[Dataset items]
---

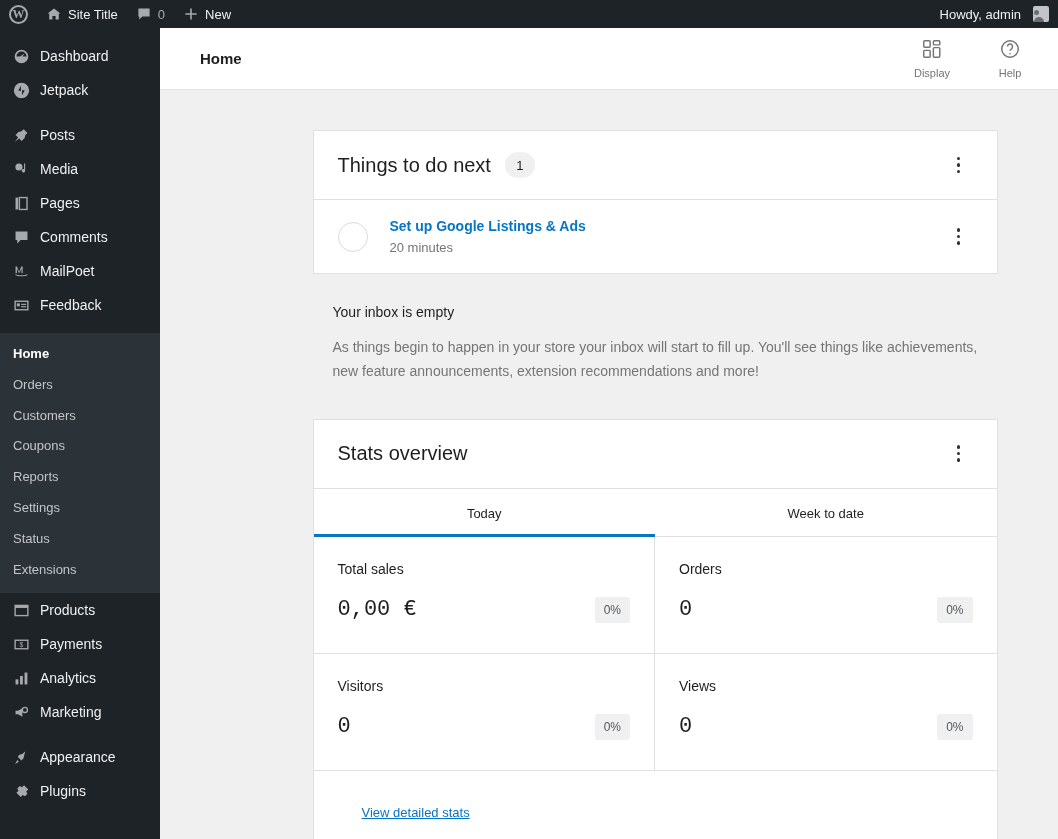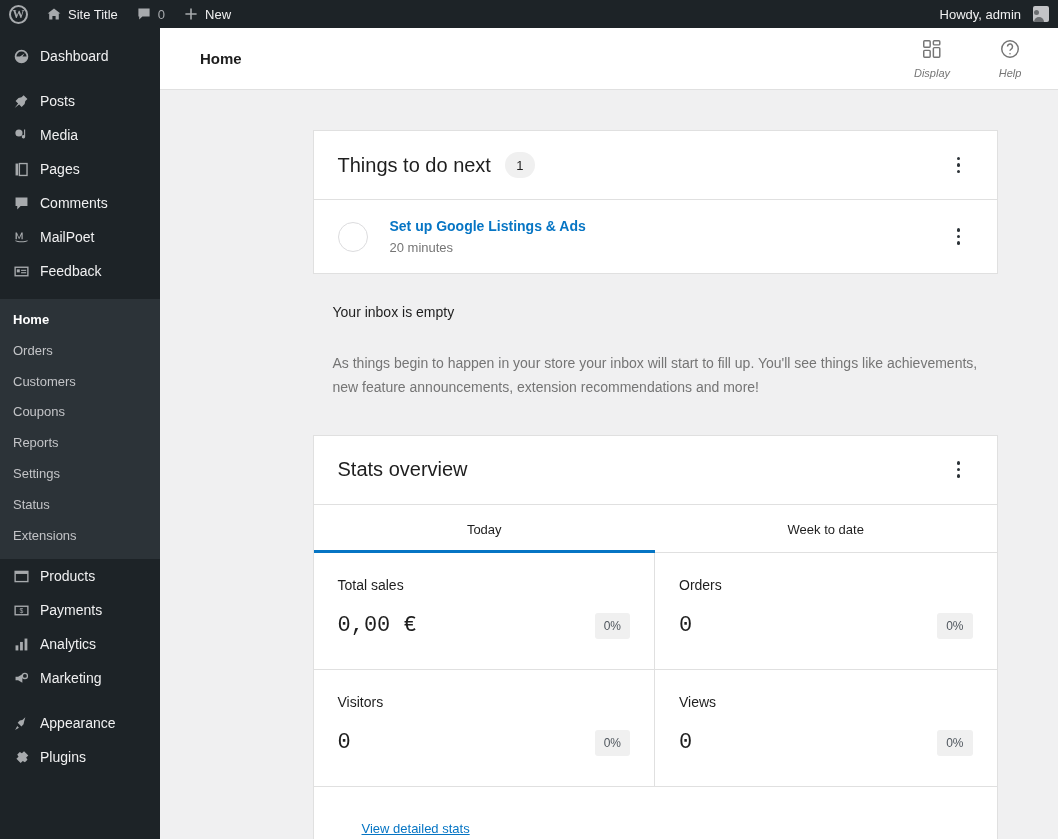--- a/index.html
+++ b/index.html
@@ -148,7 +148,7 @@
     width: 52px;
   }
   .header-btn .hb-label {
-    font-size: 11px; color: #757575; font-style: italic;
+    font-size: 11px; color: #757575;
   }
 
   

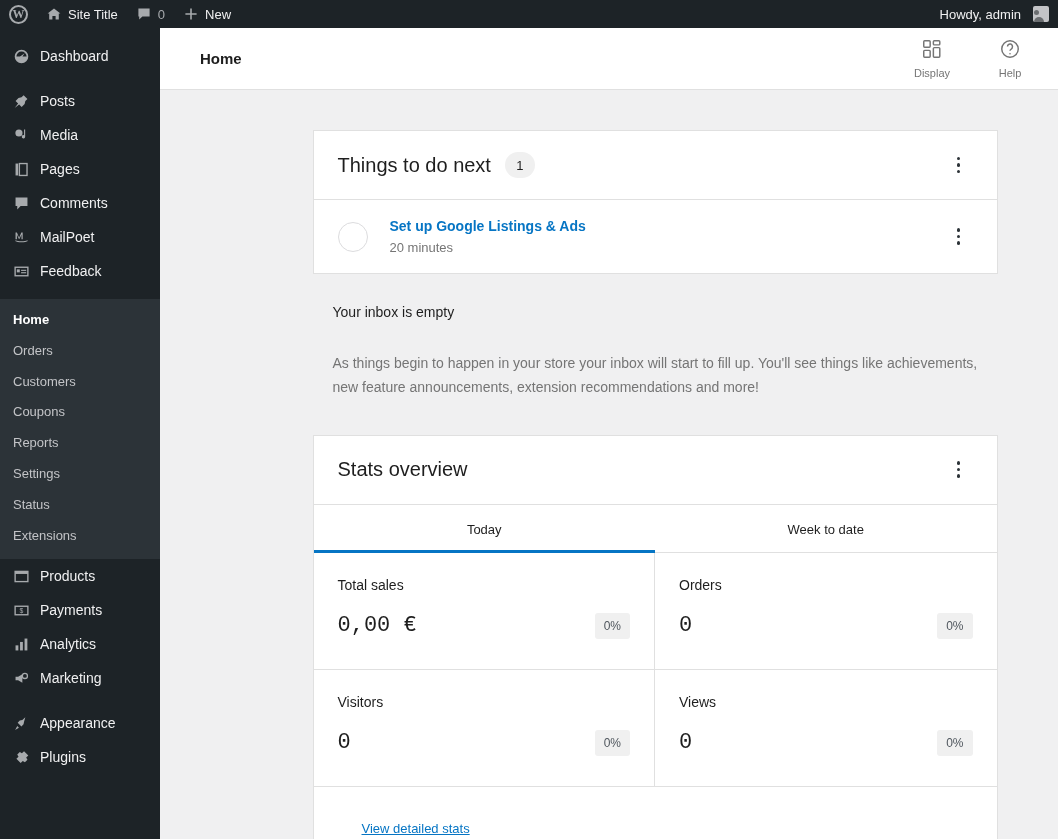--- a/index.html
+++ b/index.html
@@ -336,6 +336,14 @@
           </svg>
       </span>
       <span class="mi-label">Dashboard</span>
+    </div>
+    <div class="menu-item">
+      <span class="mi-icon">
+        <svg width="17" height="17" viewBox="0 0 20 20">
+            <path d="M10 1a9 9 0 100 18 9 9 0 000-18zm-.6 3.4v6H6.2zm1.2 11.2v-6h3.2z"></path>
+          </svg>
+      </span>
+      <span class="mi-label">Jetpack</span>
     </div>
   </div>
 

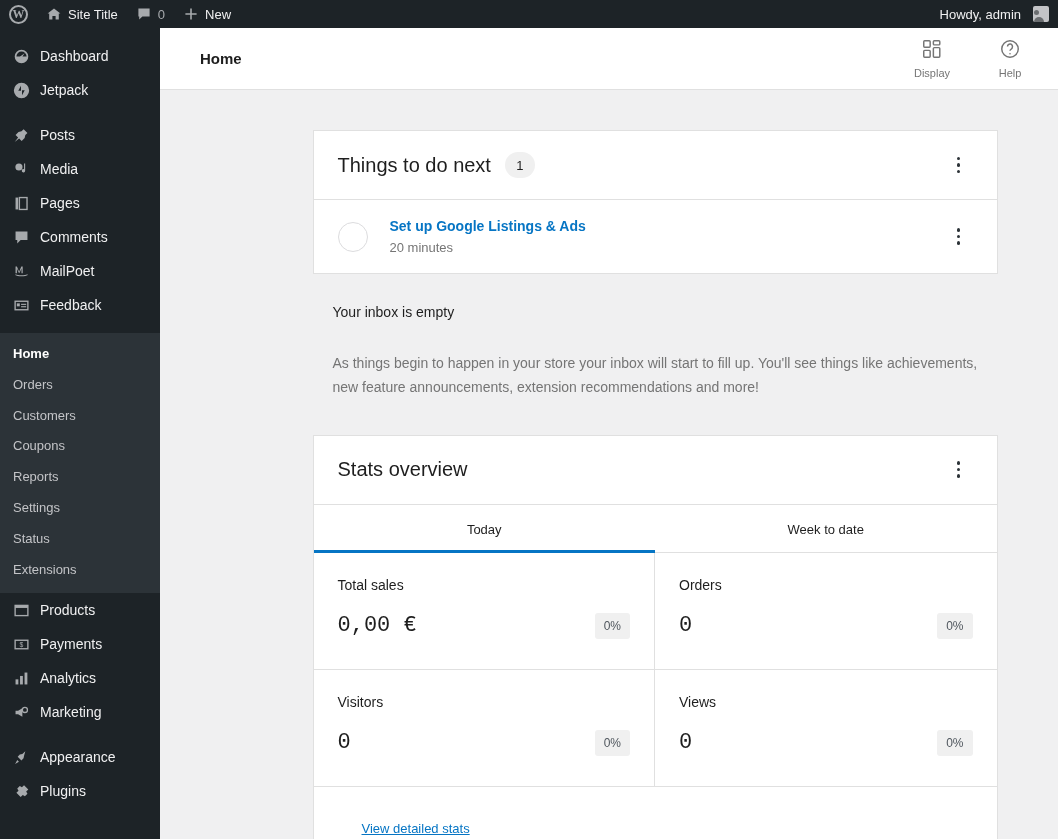--- a/index.html
+++ b/index.html
@@ -221,7 +221,7 @@
   .inbox-block { padding: 30px 20px 0 20px; }
   .inbox-title {
     font-size: 14px; font-weight: 400; color: #1e1e1e;
-    margin-bottom: 32px;
+    margin-bottom: 16px;
   }
   .inbox-body {
     font-size: 14px; color: #757575; line-height: 1.7;

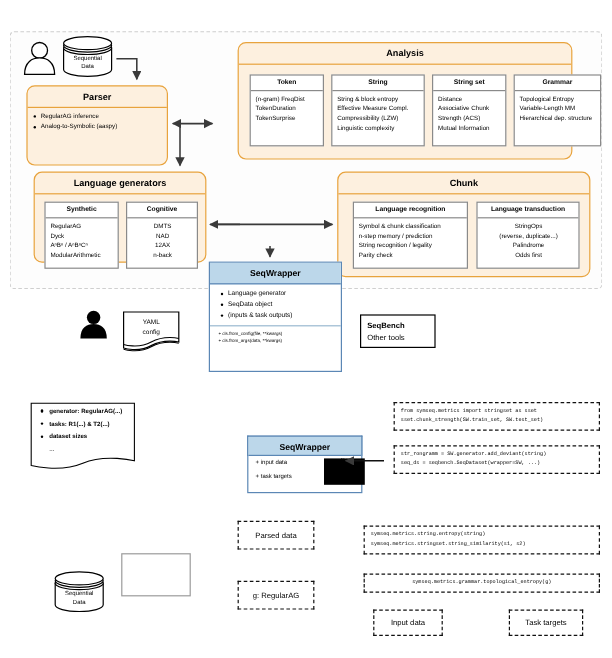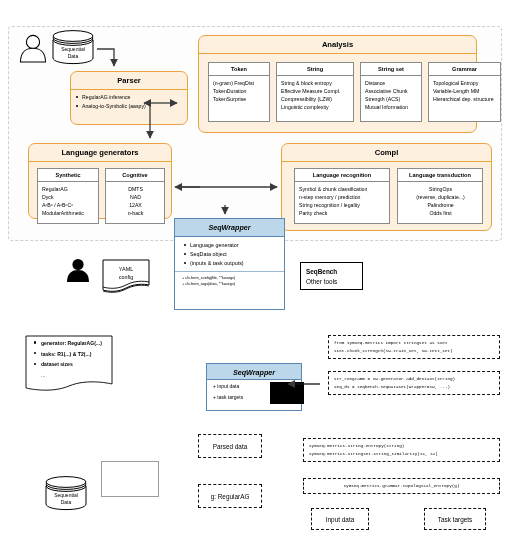--- a/index.html
+++ b/index.html
@@ -130,7 +130,7 @@
   </div>
 </div>
 
-<div class="group withline" style="left:22px; top:71px; width:118px; height:54px;margin-left:48px;">
+<div class="group withline" style="left:22px; top:71px; width:118px; height:67px;">
   <div class="ghead">Parser</div>
   <ul class="bul">
     <li>RegularAG inference</li>

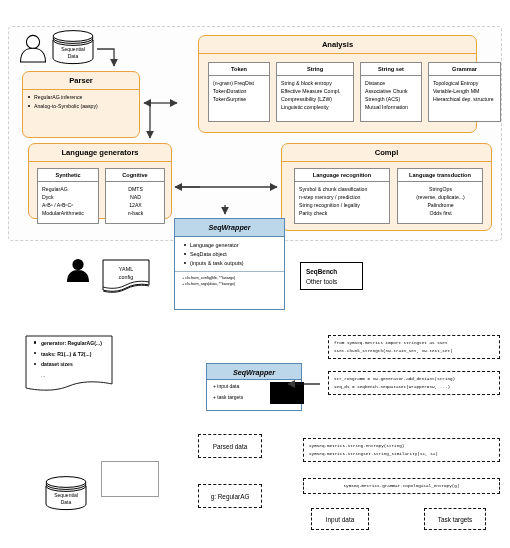--- a/index.html
+++ b/index.html
@@ -205,7 +205,7 @@
 </div>
 
 <div class="group withline" style="left:281px; top:143px; width:211px; height:88px;">
-  <div class="ghead">Compl</div>
+  <div class="ghead">Chunk</div>
 
   <div class="card" style="left:12px; top:24px; width:96px; height:56px;">
     <div class="chead">Language recognition</div>

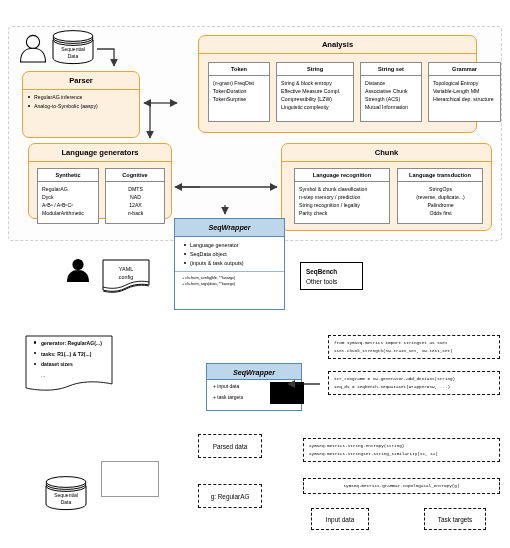--- a/index.html
+++ b/index.html
@@ -58,7 +58,7 @@
   .sw { position:absolute; background:#fff; border:1px solid #5b87b5; }
   .sw .swhead {
     background:#bcd7ea; border-bottom:1px solid #5b87b5;
-    text-align:center; font-weight:bold; font-size:7.2px; padding:4px 0;font-style:italic;
+    text-align:center; font-weight:bold; font-size:7.2px; padding:4px 0;
   }
   .sw .swbody { padding:4px 5px 3px; }
   .sw .swbody ul { margin:0; padding:0 0 0 10px; list-style:none; }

---

**TASK OBJECTIVE**
Provide the count, and nothing else, of lines in the data above where the word "background" occurs.

**SOLUTION FOR THIS PROBLEM**
2